Europe’s Last Thirty Years

We traveled in Eastern Europe just before the wall came down. With some in the American right-wing suddenly fond of the quasi authoritarian regime of Hungary, we thought it was a good time to examine the economies of those behind the Iron Curtain compared with Western Europe. As you can see in the Our World in Data graph below, in 1990, Hungary, Romania and Poland’s GDP per capita were about half of the EU average with the Czech Republic about two-thirds of the EU’s. Flash forward to today and those three countries are now about two-thirds of the EU average and Czechia has almost caught up. Estonia has passed the other countries and is just behind Czechia. Remarkably and worryingly is the lack of economic growth by Greece, Italy and Spain. In 1990, Italy’s GDP per capita was the same as Germany’s but now is far behind Germany and just barely ahead of the Czech Republic. Of course, if we look at non-European countries, notice how South Korea has out-performed all of these countries (see second chart below). Its export-driven, investment-oriented economic development puts the former Iron Curtain countries to shame. This leads us to ask whether the EU has been helpful to its member’s economies? Has its structure and Germany’s control of monetary policy harmed and depressed these countries ability to grow or is the problem those countries governing structures themselves?

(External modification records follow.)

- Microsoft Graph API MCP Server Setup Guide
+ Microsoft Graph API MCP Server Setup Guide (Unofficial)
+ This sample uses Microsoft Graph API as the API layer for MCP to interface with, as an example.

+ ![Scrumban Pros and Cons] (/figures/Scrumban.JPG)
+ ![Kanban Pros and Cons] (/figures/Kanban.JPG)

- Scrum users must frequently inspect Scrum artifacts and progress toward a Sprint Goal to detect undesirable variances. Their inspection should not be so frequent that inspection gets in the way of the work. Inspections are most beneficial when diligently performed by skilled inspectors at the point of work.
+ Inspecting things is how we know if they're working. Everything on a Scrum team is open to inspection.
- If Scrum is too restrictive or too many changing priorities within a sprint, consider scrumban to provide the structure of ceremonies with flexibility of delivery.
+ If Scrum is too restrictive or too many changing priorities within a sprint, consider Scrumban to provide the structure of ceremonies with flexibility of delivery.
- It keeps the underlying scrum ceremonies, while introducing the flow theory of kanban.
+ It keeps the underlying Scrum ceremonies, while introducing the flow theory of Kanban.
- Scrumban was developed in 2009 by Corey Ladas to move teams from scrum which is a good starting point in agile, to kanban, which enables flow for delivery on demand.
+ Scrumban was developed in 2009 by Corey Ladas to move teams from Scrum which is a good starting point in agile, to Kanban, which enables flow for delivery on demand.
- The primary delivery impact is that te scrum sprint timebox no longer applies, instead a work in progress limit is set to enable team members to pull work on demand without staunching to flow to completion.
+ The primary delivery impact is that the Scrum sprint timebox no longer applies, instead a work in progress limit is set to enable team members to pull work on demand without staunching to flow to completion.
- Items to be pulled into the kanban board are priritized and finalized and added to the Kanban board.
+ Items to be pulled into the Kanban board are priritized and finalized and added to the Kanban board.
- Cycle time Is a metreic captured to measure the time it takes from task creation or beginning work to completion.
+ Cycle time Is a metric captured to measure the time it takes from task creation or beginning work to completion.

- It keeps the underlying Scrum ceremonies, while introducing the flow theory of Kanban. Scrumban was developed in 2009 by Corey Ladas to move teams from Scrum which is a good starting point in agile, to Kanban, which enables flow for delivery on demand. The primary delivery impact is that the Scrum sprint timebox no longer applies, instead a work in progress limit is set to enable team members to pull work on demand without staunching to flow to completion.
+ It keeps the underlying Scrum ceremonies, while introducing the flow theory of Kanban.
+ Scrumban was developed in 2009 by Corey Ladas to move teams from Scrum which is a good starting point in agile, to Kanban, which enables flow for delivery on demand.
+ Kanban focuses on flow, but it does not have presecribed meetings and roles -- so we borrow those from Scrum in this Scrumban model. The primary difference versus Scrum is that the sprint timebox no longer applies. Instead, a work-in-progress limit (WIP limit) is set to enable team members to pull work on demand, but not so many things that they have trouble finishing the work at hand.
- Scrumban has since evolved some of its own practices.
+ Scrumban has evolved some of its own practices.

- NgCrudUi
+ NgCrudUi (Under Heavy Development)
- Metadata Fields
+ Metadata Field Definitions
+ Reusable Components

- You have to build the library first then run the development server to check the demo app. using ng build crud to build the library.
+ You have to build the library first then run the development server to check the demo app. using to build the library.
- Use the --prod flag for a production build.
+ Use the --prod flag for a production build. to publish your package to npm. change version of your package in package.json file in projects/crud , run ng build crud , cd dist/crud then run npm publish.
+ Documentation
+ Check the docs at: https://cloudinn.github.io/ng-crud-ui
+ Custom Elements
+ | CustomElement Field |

*Hungary data starts in 1991
**Estonia data starts in 1995

China Corner:  China Not As Big As You Think

If you read Challenging China closely or heard one of our presentations, you’ll notice we state that China has 1.3 billion people not 1.4 billion. That’s because a number of years ago we read a convincing argument that China misrepresents its population, just as it does its economic growth. Now comes a new article buttressing our stance. Yi Fuxian of the University of Wisconsin Madison writes in Project Syndicate that China’s population is probably just under 1.3 billion people. He notes that localities often report more students than they actually have in order to receive more education subsidies but if you look at registration numbers for the hukou system—all Chinese are required to register where they are a legal resident—the numbers are much lower. “So, from 2004 to 2009, China supposedly had 104 million first-graders. This was consistent with the 105 million births China’s National Bureau of Statistics announced in 1998-2003. Yet there were only 84 million people aged 7-12 registered in the (mandatory) hukou system in 2010, and only 86 million ninth-graders registered in 2012-17.” If Yi is correct, than China is already less populous than India and its aging demographic challenge is much greater than people realize. China is a challenge to the world—we wrote a whole book about how so and what to do about it—but it is also not as powerful or as big as some people think and our policies to deal with China need to reflect that.